In your mouth, receptors that cover your taste buds respond to chemicals called tastants to provide the experience of the five principle tastes: sweet, sour, bitter, salty, and umami/savoury. Contrary to popular belief, different regions of your tongue do not specialize in any of these tastes, you can experience any of the big five on any part of your tongue. Your taste buds also lead the charge in your experience of spicy foods. That is because each oral nub is generously packed with pain receptors that are triggered by capsaicin, the key chemical in foods that make you sweat.



You may also be fortunate enough to be what scientists call a “super-taster” if you were born with an unusually dense network of taste buds. It is estimated that one in four people fall into this camp (most are women), and their experience of food is the gustatory equivalent of front row seats for a cage match between the Loch Ness Monster and the Kraken.


However, beyond the five key tastes and your experience of spice, your tongue plays a surprisingly small role in the overall flavour of food. As you chew you force air to circulate into you nasal cavity, carrying with it odorants that trigger the hair-like receptor cells in your nose (cilia) to set off a neuronal fireworks show. Each type of odorant has its own pattern of activation but all the input gets shot directly into the brain’s olfactory bulb and is then distributed throughout the brain to form your overall impression of flavour. In fact, no other sense gets such direct access to the brain. The axons coming from the neurons in the olfactory bulb actual end in the cilia. Effectively, your brain’s root system is hanging from the ceiling of your nose.


As you probably already know, smell is also very closely tied to memory. If I showed you a picture of your grandmother’s kitchen, you would pretty quickly be able to put yourself into a nice memory possibly involving some delicious chocolate chip cookies. However, if instead of the picture I gave you a whiff of the cookies, you would be a sticky fingered 6-year old again before you even knew what hit you. The response is automatic and lightning fast, but it might be even more complicated a relationship than you can imagine.

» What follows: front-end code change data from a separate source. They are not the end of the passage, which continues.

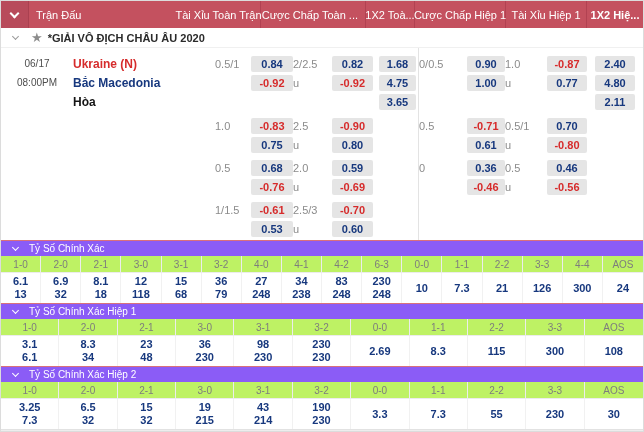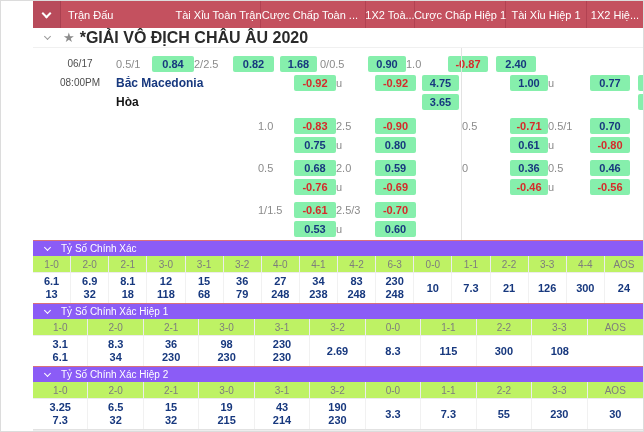--- a/index.html
+++ b/index.html
@@ -4,7 +4,7 @@
 <style>
   * { box-sizing: border-box; margin: 0; padding: 0; }
   body { margin:0; background:#e9e9e9; font-family:"Liberation Sans", sans-serif; }
-  .app { width:644px; height:432px; background:#fff; overflow:hidden; border:1px solid #dcdcdc; position:relative;padding-left:32px; }
+  .app { width:644px; height:432px; background:#fff; overflow:hidden; border:1px solid #dcdcdc; position:relative; }
 
   
   .top-header { height:27px; display:flex; background:#c4515f; color:#fff; font-size:11px; }

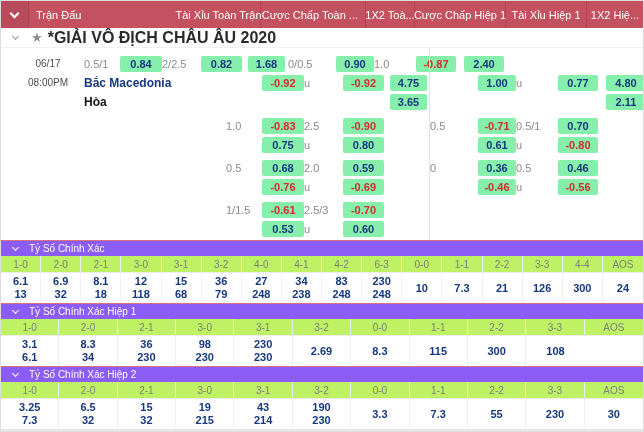--- a/index.html
+++ b/index.html
@@ -17,7 +17,7 @@
   .w-ftx2   { width:49px;  justify-content:center; padding:0 4px; }
   .w-h1hcp  { width:91px;  justify-content:center; }
   .w-h1ou   { width:81px;  justify-content:center; }
-  .w-h1x2   { width:56px;  justify-content:center; border-right:none; }
+  .w-h1x2   { width:56px;  justify-content:center; border-right:none;font-weight:bold; }
 
   .chev { width:7px; height:7px; border-right:2px solid #fff; border-bottom:2px solid #fff;
           transform:rotate(45deg); margin-top:-3px; }

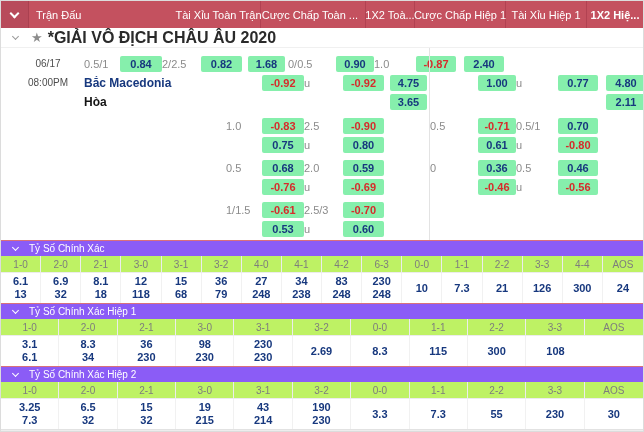--- a/index.html
+++ b/index.html
@@ -28,7 +28,7 @@
   .league-row { height:20px; display:flex; align-items:center; background:#fff; border-bottom:1px solid #f0f0f0; }
   .lr-chev { width:28px; flex:none; display:flex; align-items:center; justify-content:center; cursor:pointer; }
   .star { color:#8c8c8c; font-size:13px; margin:0 5px 0 2px; line-height:1; cursor:pointer; }
-  .league-name { font-weight:bold; color:#2a2a2a; font-size:16px; }
+  .league-name { font-weight:bold; color:#2a2a2a; font-size:11px; }
 
   
   .match-block { position:relative; height:192px; padding-top:6px; background:#fff;margin-left:11px; }

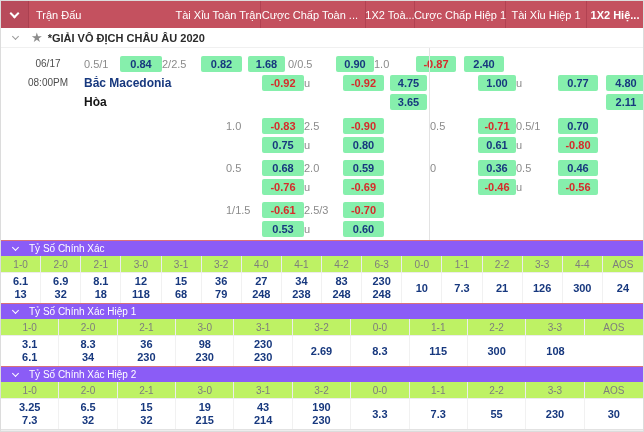--- a/index.html
+++ b/index.html
@@ -31,7 +31,7 @@
   .league-name { font-weight:bold; color:#2a2a2a; font-size:11px; }
 
   
-  .match-block { position:relative; height:192px; padding-top:6px; background:#fff;margin-left:11px; }
+  .match-block { position:relative; height:192px; padding-top:6px; background:#fff; }
   .vdiv { position:absolute; left:417px; top:0; bottom:0; width:1px; background:#e3e3e3; }
   .odds-row { margin-bottom:4px; }
   .odds-row.row0 { margin-bottom:5px; }

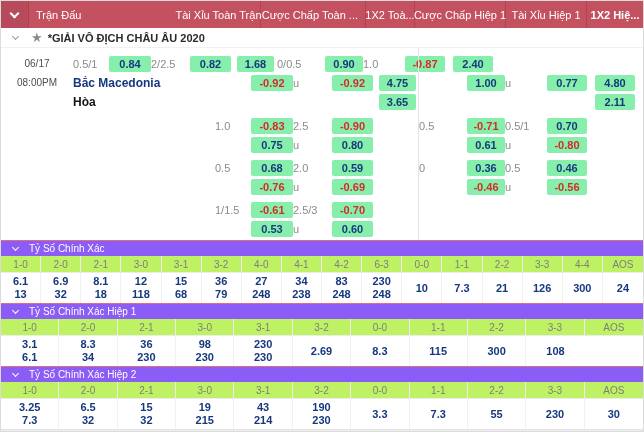--- a/index.html
+++ b/index.html
@@ -96,6 +96,7 @@
         <div class="odds-row row0">
           <div class="oline">
             <div class="c-date">06/17</div>
+            <div class="c-team t-home">Ukraine (N)</div>
             <div class="c-line w28">0.5/1</div>
             <div class="g8"></div>
             <div class="c-box w42">0.84</div>

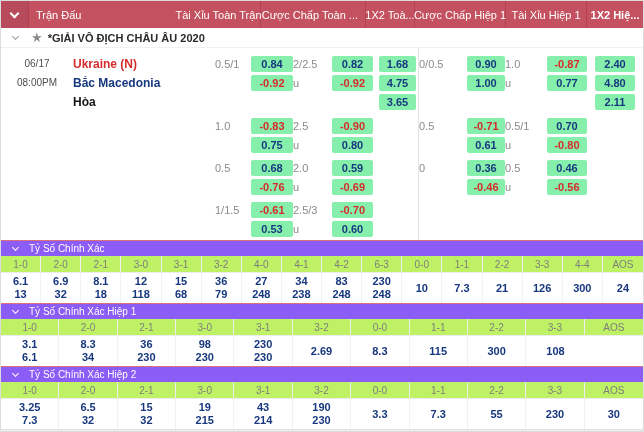--- a/index.html
+++ b/index.html
@@ -42,7 +42,7 @@
   .c-line { color:#8b8b8b; font-size:11px; text-align:left; flex:none; }
   .w28{width:28px} .w31{width:31px} .w34{width:34px} .w40l{width:40px}
   .g8{width:8px;flex:none} .g6{width:6px;flex:none} .g3{width:3px;flex:none}
-  .c-box { height:16px; line-height:16px; text-align:center; background:#86efac; border-radius:2px;
+  .c-box { height:16px; line-height:16px; text-align:center; background:#e5e5e5; border-radius:2px;
            font-weight:bold; font-size:11px; color:#17387e; flex:none; cursor:pointer; }
   .c-box.neg { color:#d62b2b; }
   .c-box.empty { background:transparent; cursor:default; }

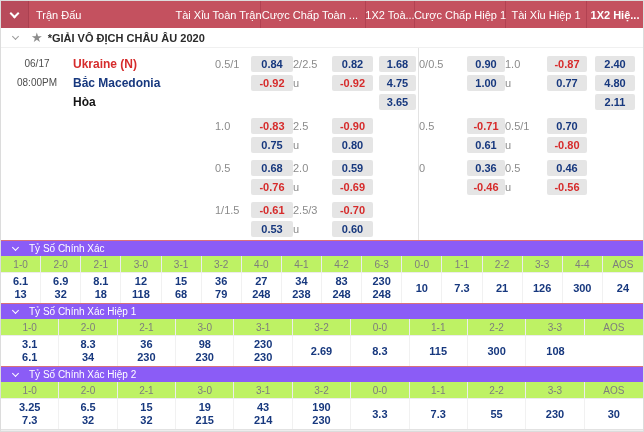--- a/index.html
+++ b/index.html
@@ -410,6 +410,10 @@
           <div class="sv-val">34</div>
         </div>
         <div class="sv-cell">
+          <div class="sv-val">23</div>
+          <div class="sv-val">48</div>
+        </div>
+        <div class="sv-cell">
           <div class="sv-val">36</div>
           <div class="sv-val">230</div>
         </div>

Research has shown that your sense of smell might actually be able to predict if you will develop neurological disorders like Parkinson’s Disease or Alzheimer’s later in life. In one study, researchers evaluated the ability to smell in a group of people and sorted the best and the worst among them into two groups. They followed up with their participants many years later and all of the people who developed Parkinson’s Disease came from the bottom 10% of smellers. Scientists don’t completely understand the link between smell and memory quite yet, but it is theorized that brain degeneration could be caused by environmental factors, and those environmental factors might be coming in through the nose.

Clearly your nose contains mysteries far beyond what we currently know. Who know’s what scientific treasures could be hidden beneath you next dried-up booger?